Source
Department of Toxicology and Experimental Pathology, Burroughs Wellcome Co., Research Triangle Park, North Carolina 27709.
Abstract
The toxicologic potential of zidovudine (azidothymidine) has been extensively investigated in several species. In rats and mice, the median lethal dose was greater than 750 mg/kg intravenously and greater than 3,000 mg/kg orally. In subacute intravenous toxicity studies, no significant toxicologic alterations were seen in rats or dogs. In cynomolgus monkeys, which as in humans rapidly and extensively glucuronidate zidovudine, a reversible, dose-related, macrocytic anemia was seen in animals given 35, 100, or 300 mg/kg per day for three or six months. In three-month and six-month oral toxicity studies in rats, treatment-related alterations consisted of a mild increase in glucose level in the blood in female rats in both studies and a reversible, slight-to-mild macrocytic anemia in the six-month study. There was no evidence of teratogenicity in rats or rabbits given the drug during gestation. Results for zidovudine were negative in a bacterial mutagenicity assay, but the drug was weakly mutagenic at concentrations of 1,000 to 5,000 micrograms/ml in mammalian cells.

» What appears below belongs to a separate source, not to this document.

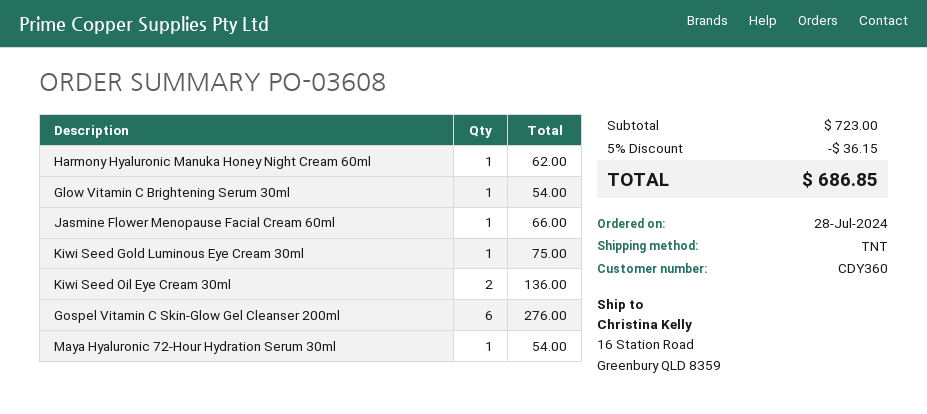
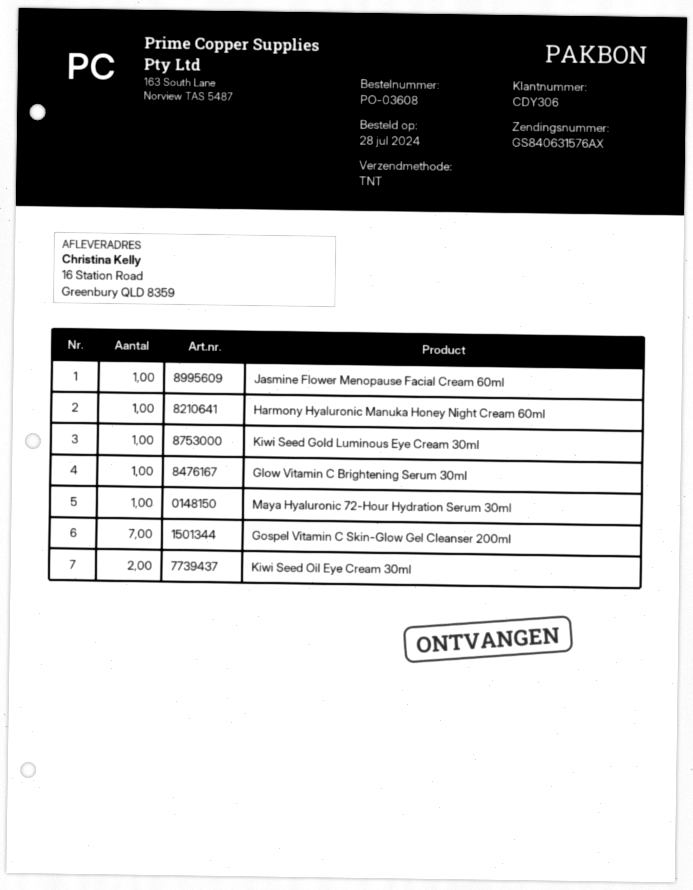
customer number: CDY360 -> CDY306
Gospel Vitamin C Skin-Glow Gel Cleanser 200ml: 6 -> 7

Zidovudine caused chromosomal aberrations in cultured human lymphocytes at concentrations of 3 micrograms/ml and higher and had positive results in a cell transformation assay at concentrations of 0.5 micrograms/ml and higher. No bone marrow chromosomal alterations were noted in a cytogenetics study in rats given zidovudine at several intravenous dose levels up to 300 mg/kg.